- [PROMPT]
The output should be all lines of the entries below in which the word "Raspberry" occurs.

- [MATERIAL SUPPLIED]
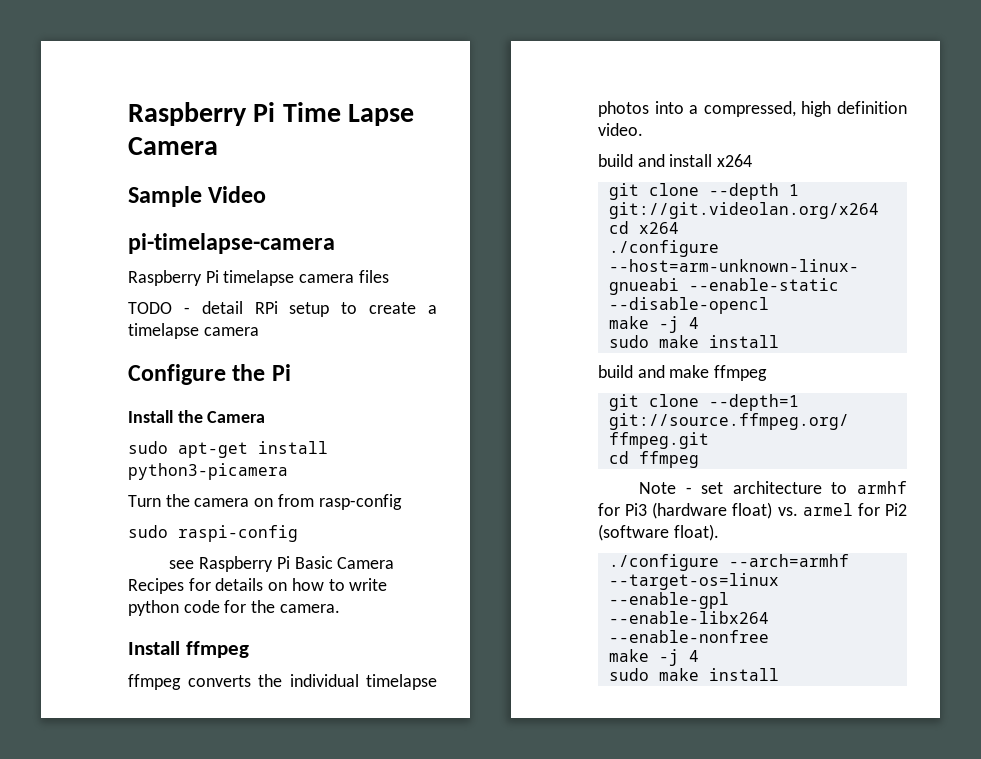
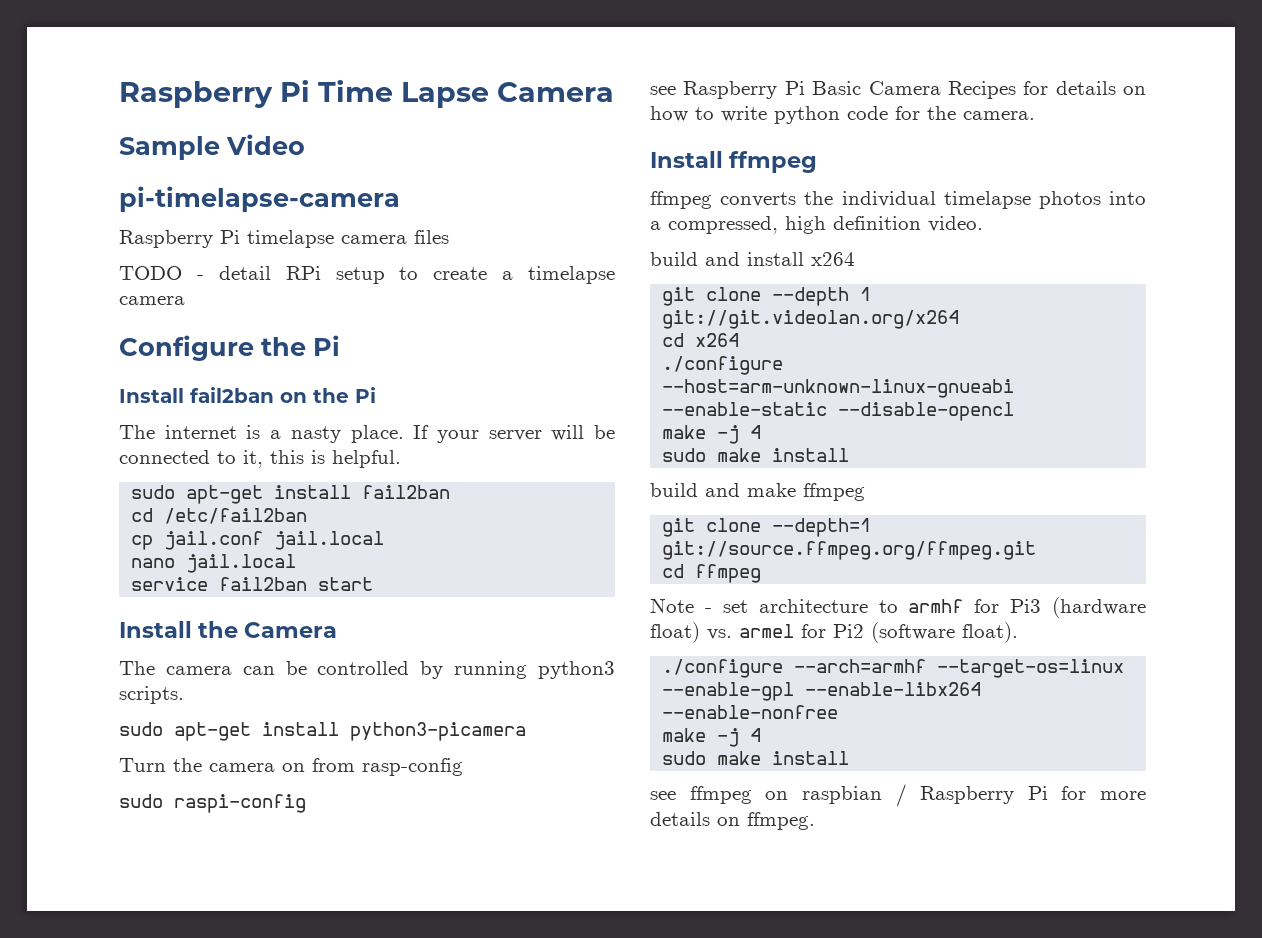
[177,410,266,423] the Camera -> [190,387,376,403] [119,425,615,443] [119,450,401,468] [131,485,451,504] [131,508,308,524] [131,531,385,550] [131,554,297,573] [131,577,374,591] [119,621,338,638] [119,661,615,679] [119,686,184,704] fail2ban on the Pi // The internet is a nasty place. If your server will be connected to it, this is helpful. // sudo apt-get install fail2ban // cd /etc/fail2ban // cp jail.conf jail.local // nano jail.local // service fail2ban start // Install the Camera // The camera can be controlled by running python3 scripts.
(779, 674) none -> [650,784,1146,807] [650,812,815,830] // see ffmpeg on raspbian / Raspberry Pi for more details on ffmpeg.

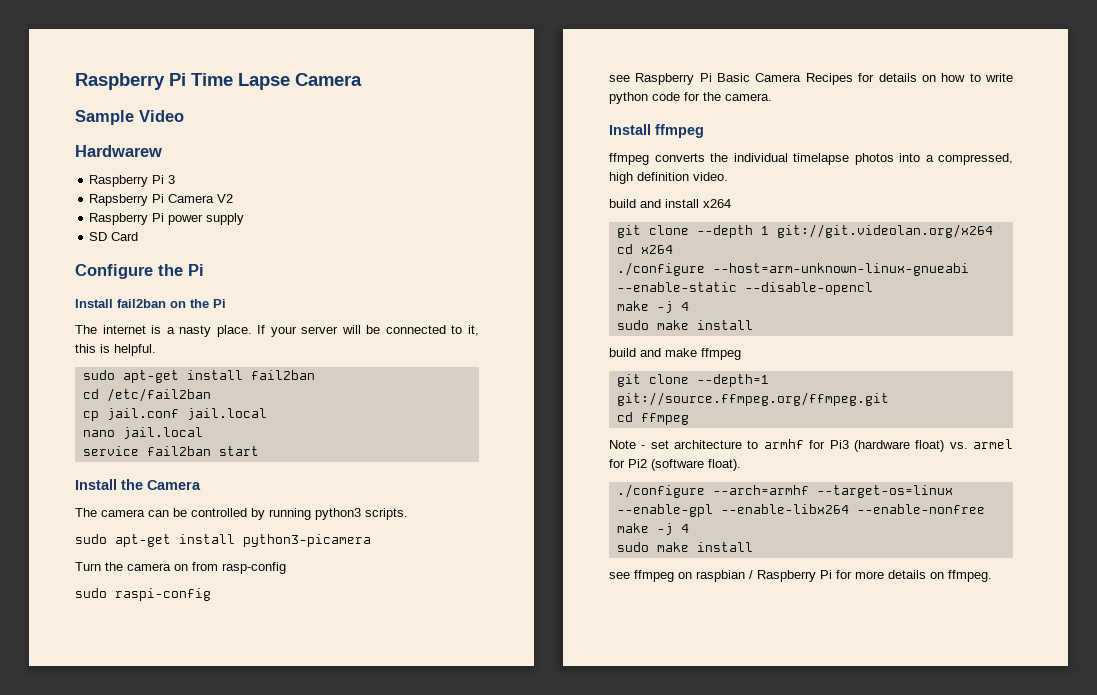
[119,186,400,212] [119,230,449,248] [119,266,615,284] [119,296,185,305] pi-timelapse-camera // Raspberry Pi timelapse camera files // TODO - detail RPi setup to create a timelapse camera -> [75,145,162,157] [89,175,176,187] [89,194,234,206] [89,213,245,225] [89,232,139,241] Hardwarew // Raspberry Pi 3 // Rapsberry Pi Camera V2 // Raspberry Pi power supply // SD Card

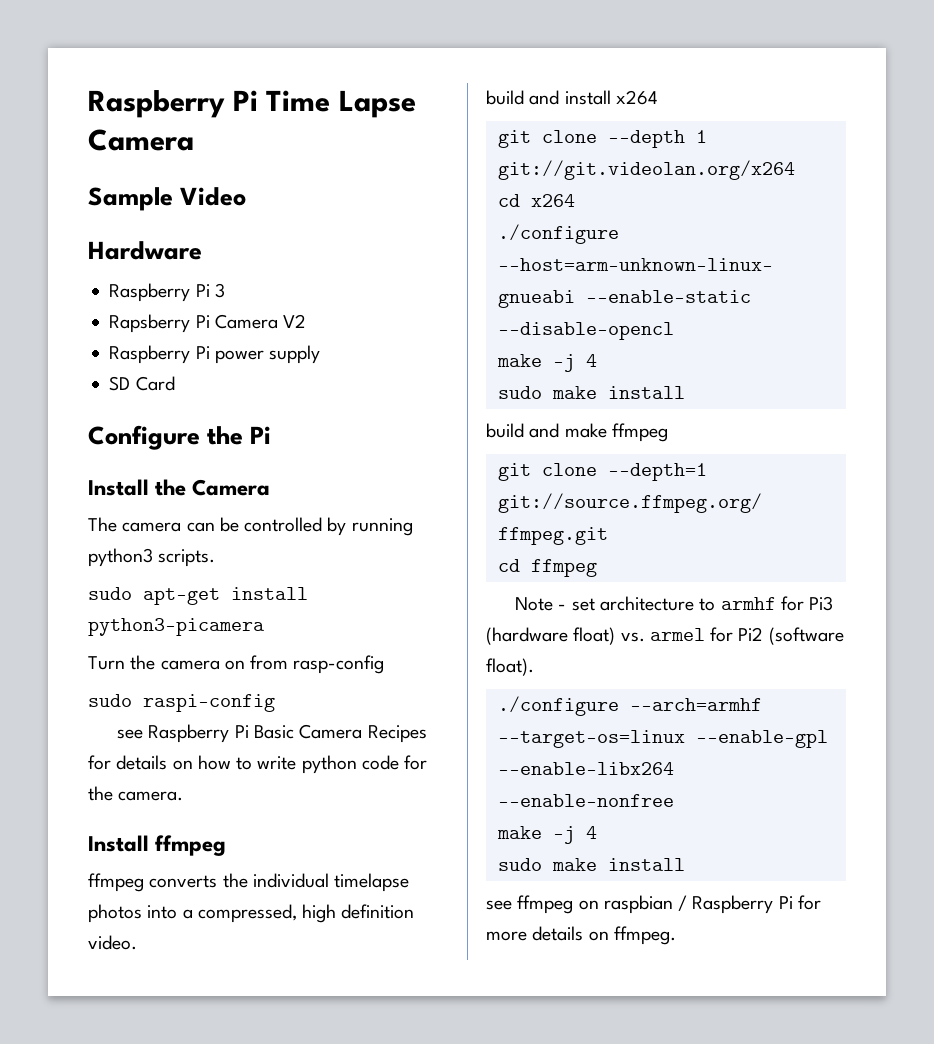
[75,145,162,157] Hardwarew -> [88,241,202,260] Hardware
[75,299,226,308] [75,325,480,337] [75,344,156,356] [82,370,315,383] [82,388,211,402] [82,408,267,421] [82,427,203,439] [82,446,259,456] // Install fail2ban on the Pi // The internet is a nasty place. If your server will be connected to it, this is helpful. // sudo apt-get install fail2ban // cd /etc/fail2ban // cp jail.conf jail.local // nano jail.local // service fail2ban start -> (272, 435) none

* * *

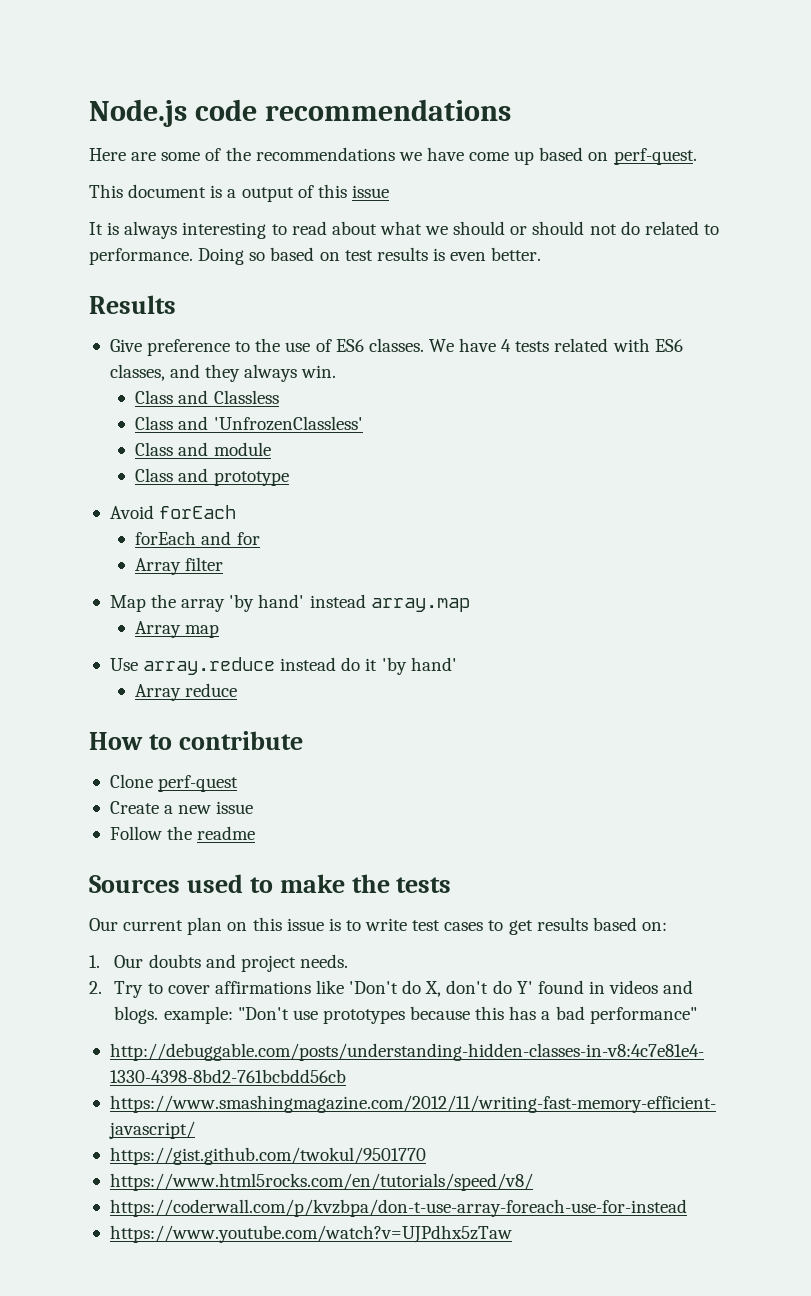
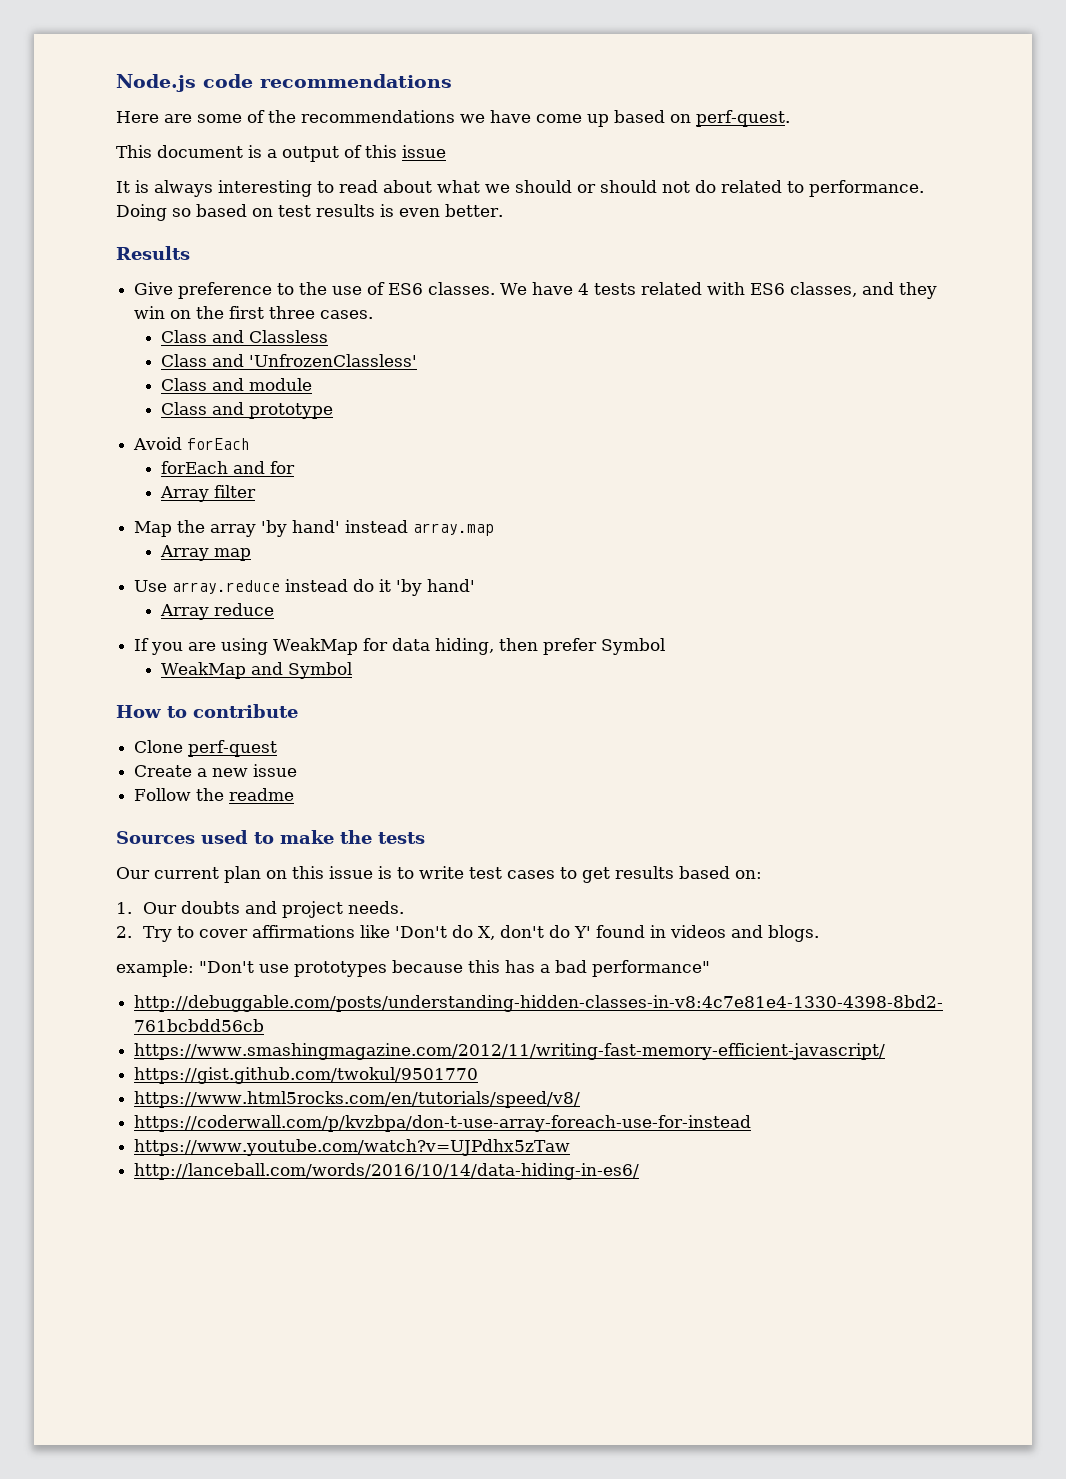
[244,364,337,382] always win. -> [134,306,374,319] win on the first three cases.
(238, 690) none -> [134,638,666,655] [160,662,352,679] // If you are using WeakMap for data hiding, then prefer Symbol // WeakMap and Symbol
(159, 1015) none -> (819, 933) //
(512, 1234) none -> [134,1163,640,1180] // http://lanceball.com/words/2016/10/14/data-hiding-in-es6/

- [SOLUTION FOR THIS PROBLEM]
(779, 674) none -> [650,784,1146,807] [650,812,815,830] // see ffmpeg on raspbian / Raspberry Pi for more details on ffmpeg.
[119,186,400,212] [119,230,449,248] [119,266,615,284] [119,296,185,305] pi-timelapse-camera // Raspberry Pi timelapse camera files // TODO - detail RPi setup to create a timelapse camera -> [75,145,162,157] [89,175,176,187] [89,194,234,206] [89,213,245,225] [89,232,139,241] Hardwarew // Raspberry Pi 3 // Rapsberry Pi Camera V2 // Raspberry Pi power supply // SD Card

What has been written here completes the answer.